Search the listing below for the word "DIRECTOR" and return each line that contains it.

▶

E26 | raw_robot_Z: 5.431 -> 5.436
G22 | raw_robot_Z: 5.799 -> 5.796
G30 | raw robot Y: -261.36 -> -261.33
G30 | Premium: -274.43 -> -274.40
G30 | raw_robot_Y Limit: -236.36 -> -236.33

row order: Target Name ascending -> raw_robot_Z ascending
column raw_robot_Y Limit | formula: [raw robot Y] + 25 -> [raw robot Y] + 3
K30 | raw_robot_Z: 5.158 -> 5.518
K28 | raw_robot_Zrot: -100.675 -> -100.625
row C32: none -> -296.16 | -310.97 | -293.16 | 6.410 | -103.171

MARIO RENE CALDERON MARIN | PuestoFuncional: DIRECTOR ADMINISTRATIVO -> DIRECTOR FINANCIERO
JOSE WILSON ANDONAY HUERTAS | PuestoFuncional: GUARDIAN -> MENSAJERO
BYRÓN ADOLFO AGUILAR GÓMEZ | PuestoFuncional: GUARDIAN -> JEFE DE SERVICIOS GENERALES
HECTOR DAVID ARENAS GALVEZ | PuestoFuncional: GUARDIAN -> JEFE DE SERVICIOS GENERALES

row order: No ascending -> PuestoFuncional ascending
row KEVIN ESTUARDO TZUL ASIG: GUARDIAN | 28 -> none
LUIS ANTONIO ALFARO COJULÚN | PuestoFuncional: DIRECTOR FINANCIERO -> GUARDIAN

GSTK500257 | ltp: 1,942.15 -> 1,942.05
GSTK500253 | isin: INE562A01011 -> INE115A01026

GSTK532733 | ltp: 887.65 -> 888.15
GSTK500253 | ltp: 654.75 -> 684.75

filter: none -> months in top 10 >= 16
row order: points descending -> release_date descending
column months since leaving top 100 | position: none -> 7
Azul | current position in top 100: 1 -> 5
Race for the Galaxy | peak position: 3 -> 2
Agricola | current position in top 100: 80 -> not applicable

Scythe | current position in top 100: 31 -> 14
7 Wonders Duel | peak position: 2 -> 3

◀

Written solution —
MARIO RENE CALDERON MARIN | PuestoFuncional: DIRECTOR ADMINISTRATIVO -> DIRECTOR FINANCIERO
LUIS ANTONIO ALFARO COJULÚN | PuestoFuncional: DIRECTOR FINANCIERO -> GUARDIAN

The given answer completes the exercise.